После той ночи прикосновения других мужчин стали для меня нестерпимы. Санджив поселил во мне надежду, желание жить, и сколько бы я ни убеждала себя, что в моей жизни нет места любви, я вдруг начала мечтать о новой жизни, вдалеке отсюда. Во мне вновь пробудилась надежда выйти замуж и родить детей. Если бы я отказала клиенту, меня бы избили и принудили, поэтому сперва я покорялась, но вскоре не выдержала.
Однажды, стирая на уличной колонке одежду, я призналась во всем Сильвии и Рани.
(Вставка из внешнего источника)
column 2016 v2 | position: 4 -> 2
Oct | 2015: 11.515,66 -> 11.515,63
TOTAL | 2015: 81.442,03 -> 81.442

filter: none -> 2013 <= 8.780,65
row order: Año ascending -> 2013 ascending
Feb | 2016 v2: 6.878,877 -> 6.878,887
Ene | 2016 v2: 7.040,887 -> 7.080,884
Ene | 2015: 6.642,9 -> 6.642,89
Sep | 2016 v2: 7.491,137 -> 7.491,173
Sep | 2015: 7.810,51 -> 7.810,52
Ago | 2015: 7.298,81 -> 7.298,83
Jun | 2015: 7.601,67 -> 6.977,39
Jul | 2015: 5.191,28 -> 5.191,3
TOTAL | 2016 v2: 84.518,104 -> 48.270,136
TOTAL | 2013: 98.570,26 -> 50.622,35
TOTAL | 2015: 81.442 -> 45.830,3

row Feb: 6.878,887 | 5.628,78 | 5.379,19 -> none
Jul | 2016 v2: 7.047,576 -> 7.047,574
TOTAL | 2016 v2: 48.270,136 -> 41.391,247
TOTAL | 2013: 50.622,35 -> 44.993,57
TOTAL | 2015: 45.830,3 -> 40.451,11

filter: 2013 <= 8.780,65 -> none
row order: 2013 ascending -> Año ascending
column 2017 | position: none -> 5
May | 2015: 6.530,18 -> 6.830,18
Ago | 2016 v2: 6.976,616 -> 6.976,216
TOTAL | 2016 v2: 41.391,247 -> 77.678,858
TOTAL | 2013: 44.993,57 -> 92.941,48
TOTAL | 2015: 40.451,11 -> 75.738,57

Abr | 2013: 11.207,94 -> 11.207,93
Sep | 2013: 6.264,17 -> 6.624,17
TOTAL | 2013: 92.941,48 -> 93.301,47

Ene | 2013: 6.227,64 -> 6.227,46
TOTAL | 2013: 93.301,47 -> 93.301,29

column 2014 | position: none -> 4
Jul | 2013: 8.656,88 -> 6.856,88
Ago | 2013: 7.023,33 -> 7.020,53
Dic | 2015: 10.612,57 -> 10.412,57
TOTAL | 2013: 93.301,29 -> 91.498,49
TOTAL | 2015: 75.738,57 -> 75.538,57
– Не забивай голову глупыми мечтами! – осадила меня Сильвия. – У нас не просто работа такая. Это наша жизнь. И чем быстрее ты это усвоишь, тем лучше для тебя. Забыла, что произошло с Рани?
Историю о том, как возлюбленный Рани отверг ее, рассказывали в нашем борделе в назидание остальным. Если же влюбленная девушка все равно не желала одуматься, ей напоминали про Сухану и ее любовника. Сухана сбежала с одним из клиентов, и они почти три месяца прожили в собственном доме, но потом их раздувшиеся тела обнаружили в море неподалеку от Ворот Индии. Так расправились с ними нанятые Мадам головорезы. Правда ли это, никто не знал, но слухи бродили по борделю, пугая тех, кто еще отваживался на что-то надеяться.
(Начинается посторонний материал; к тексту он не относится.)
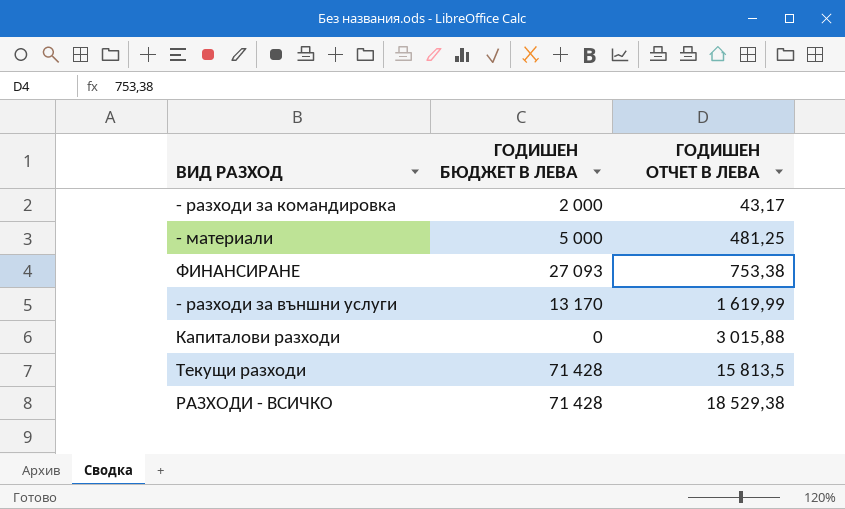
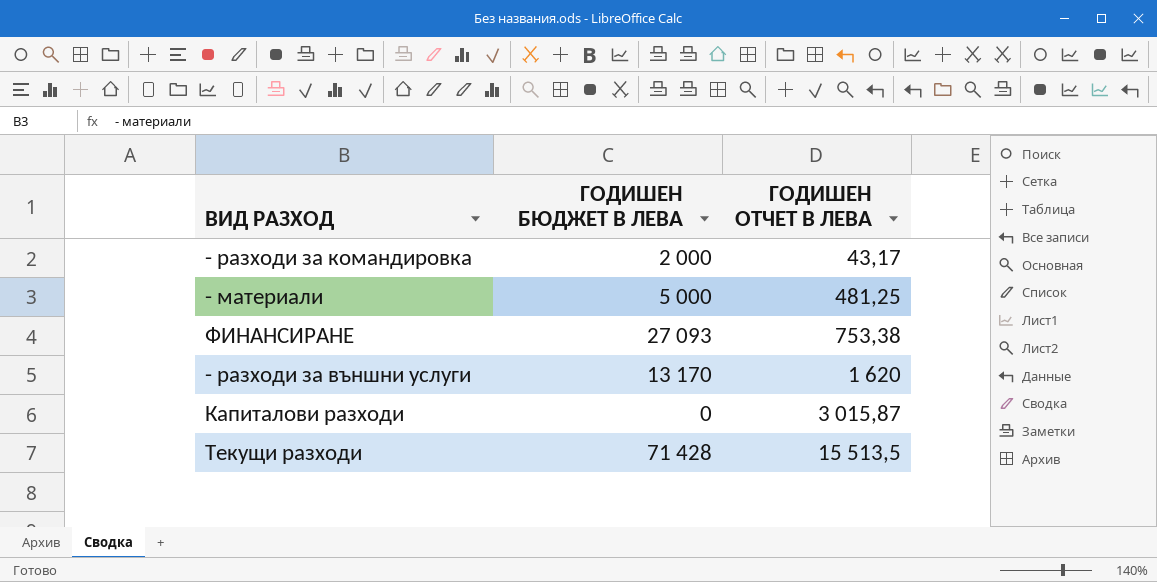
row РАЗХОДИ - ВСИЧКО: 71 428 | 18 529,38 -> none
- разходи за външни услуги | ГОДИШЕН ОТЧЕТ В ЛЕВА: 1 619,99 -> 1 620
Капиталови разходи | ГОДИШЕН ОТЧЕТ В ЛЕВА: 3 015,88 -> 3 015,87
Текущи разходи | ГОДИШЕН ОТЧЕТ В ЛЕВА: 15 813,5 -> 15 513,5

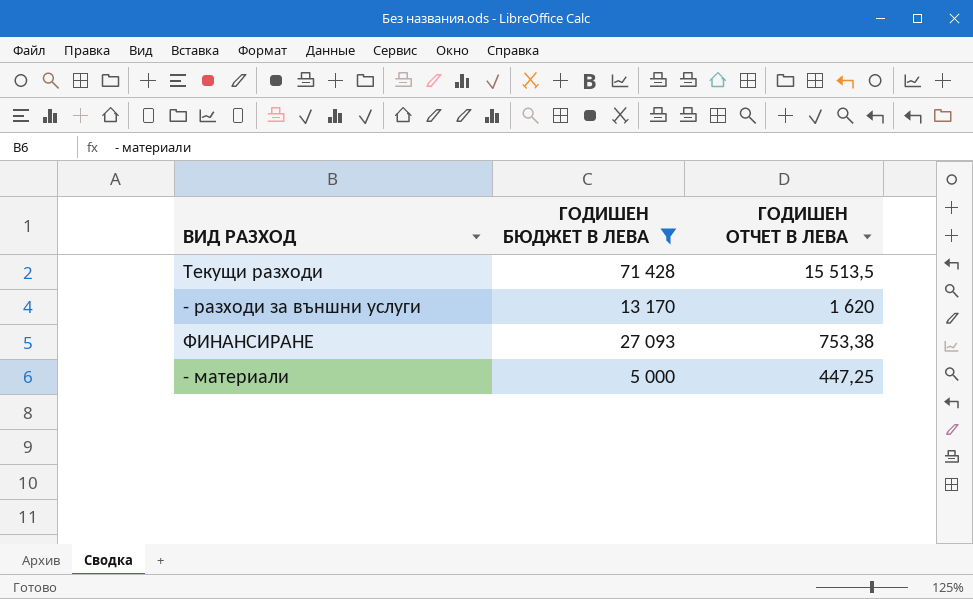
filter: none -> ГОДИШЕН БЮДЖЕТ В ЛЕВА >= 5 000
row order: ГОДИШЕН ОТЧЕТ В ЛЕВА ascending -> ГОДИШЕН ОТЧЕТ В ЛЕВА descending
- материали | ГОДИШЕН ОТЧЕТ В ЛЕВА: 481,25 -> 447,25

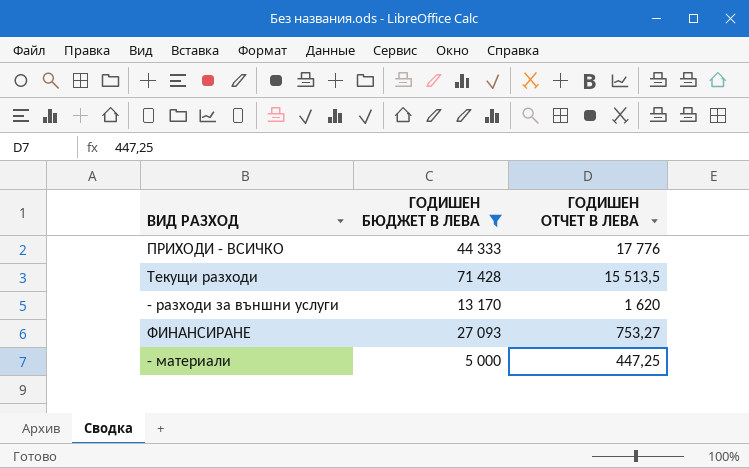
row ПРИХОДИ - ВСИЧКО: none -> 44 333 | 17 776
ФИНАНСИРАНЕ | ГОДИШЕН ОТЧЕТ В ЛЕВА: 753,38 -> 753,27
– Когда ты молода, ты влюбляешься, а затем становишься старше и понимаешь, что это была очередная глупая мечта, – сказала Рани. – У меня тоже была любовь. Его звали Аджай. Случилось это пятнадцать лет назад, когда мне самой было шестнадцать, а ему – тридцать. Женат он не был – по крайней мере, так он говорил. Я не могла поверить своему счастью. Он приносил мне цветы и шоколад и даже водил есть мороженое – специально просил у Мадам разрешения. Я была на седьмом небе. Считала себя особенной, не такой, как все остальные девушки. Я не сомневалась, что моя судьба сложится совсем иначе. Чего он только не обещал мне – и дом, и семью. Говорил, что хочет двоих детей. И вот в один прекрасный день он заявляет мне, что женится на порядочной девушке из хорошей семьи, которая наверняка станет отличной хозяйкой. «А как же я?» – спросила я тогда. А он: «При чем тут ты? Мы с тобой отлично развлеклись. Ты же шлюха, чего тебе еще надо?» Он морочил мне голову четыре года. После этого я из-за мужчин больше ни разу не плакала. Не веришь – спроси кого хочешь. – И Рани повернулась к другим девушкам, которые выжимали одежду и развешивали ее по веревкам: – Девочки, вы же все когда-то влюблялись. Расскажите-ка Мукте, был от этого толк? – Она вновь посмотрела на меня: – Пускай Лина расскажет тебе о Викраме, а Чики – о Сохайле. Я много кого еще могу вспомнить. Все эти мужчины, они играют нашими чувствами, особенно когда мы молоды. А потом выбрасывают нас, как грязное тряпье.